在上面的applicationEventMulticaster初始化源码中,我们也能看到,如果容器中有beanName = applicationEventMulticaster的bean,就会将其作为事件多播器,所以我们可以自定义一个applicationEventMulticaster
@Configuration
public class SpringConfig {
@Bean(name = "applicationEventMulticaster")

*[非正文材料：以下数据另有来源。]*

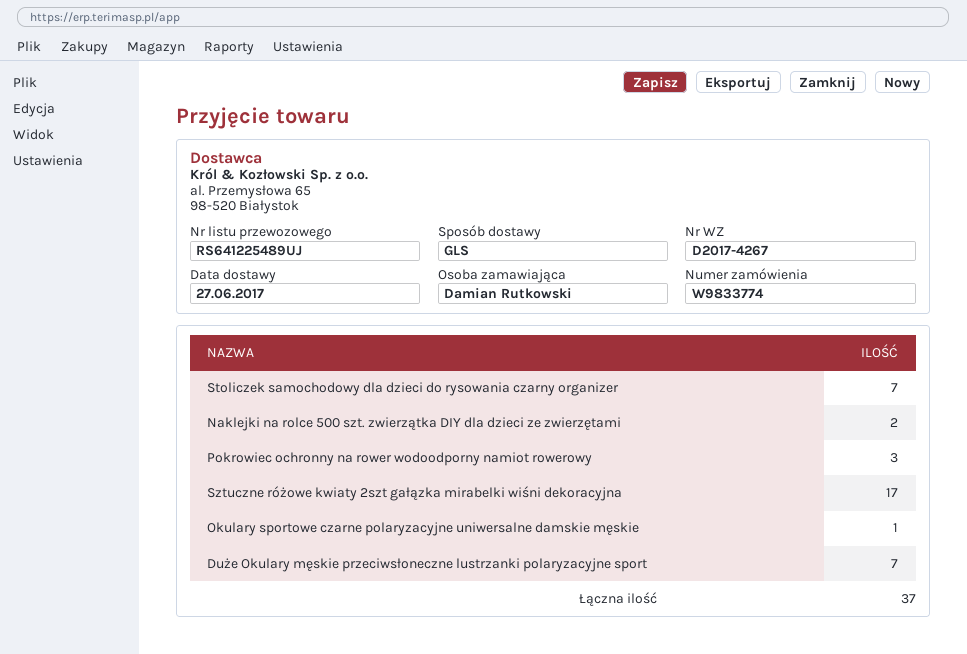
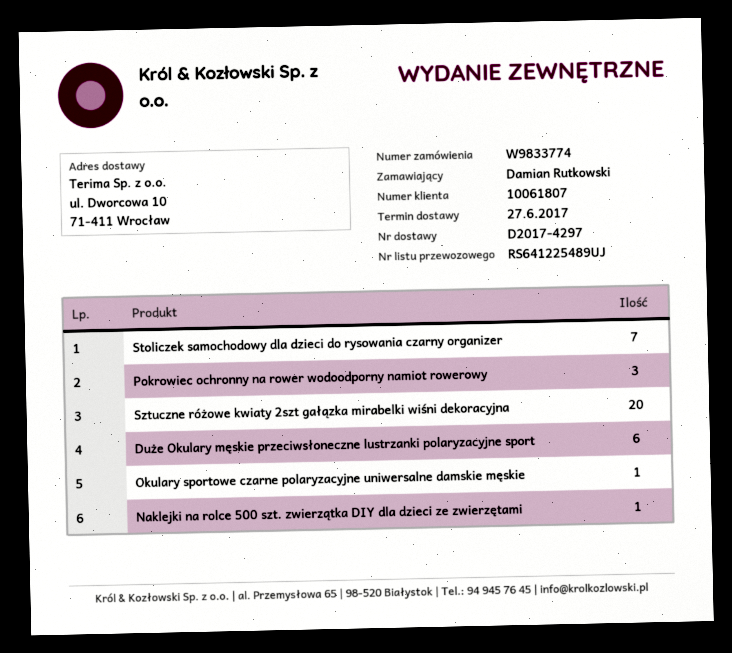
delivery note number: D2017-4267 -> D2017-4297
Naklejki na rolce 500 szt. zwierzątka DIY dla dzieci ze zwierzętami: 2 -> 1
Sztuczne różowe kwiaty 2szt gałązka mirabelki wiśni dekoracyjna: 17 -> 20
Duże Okulary męskie przeciwsłoneczne lustrzanki polaryzacyjne sport: 7 -> 6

public ApplicationEventMulticaster applicationEventMulticaster() {
SimpleApplicationEventMulticaster simpleApplicationEventMulticaster = new SimpleApplicationEventMulticaster();
simpleApplicationEventMulticaster.setTaskExecutor(Executors.newFixedThreadPool(10, new DefaultThreadFactory("custom")));
return simpleApplicationEventMulticaster;
}
}
此时再次测试事件发布,可以看到打印的当前线程不是main线程了,而是使用我们自定义的线程池中的线程
自定义监听器执行异常处理器
如果,我们项目中定义了许多的监听器,那么为了避免在处理事件的时候出现异常,我们难免都会去进行**try-catch,会写出很多冗余代码。**
那么怎么解决呢?
其实,在上面分析invokeListener源码的时候我们也能直接看到,可以支持统一的ErrorHandler,而且对代码没有侵入性~
protected void invokeListener(ApplicationListener<?> listener, ApplicationEvent event) {
// 获取error的处理器
ErrorHandler errorHandler = getErrorHandler();
// 如果存在errorHandler,则对doInvokeListener进行try-catch
if (errorHandler != null) {
try {
// 通知监听器
doInvokeListener(listener, event);
}
catch (Throwable err) {
errorHandler.handleError(err);
}
}
else {
doInvokeListener(listener, event);
}
}
自定义ErrorHandler
@Slf4j
public class CustomErrorHandler implements ErrorHandler {
@Override
public void handleError(@NonNull Throwable throwable) {
System.out.println("自定义error处理");
log.error("CustomErrorHandler", throwable);
}
}
@Bean(name = "applicationEventMulticaster")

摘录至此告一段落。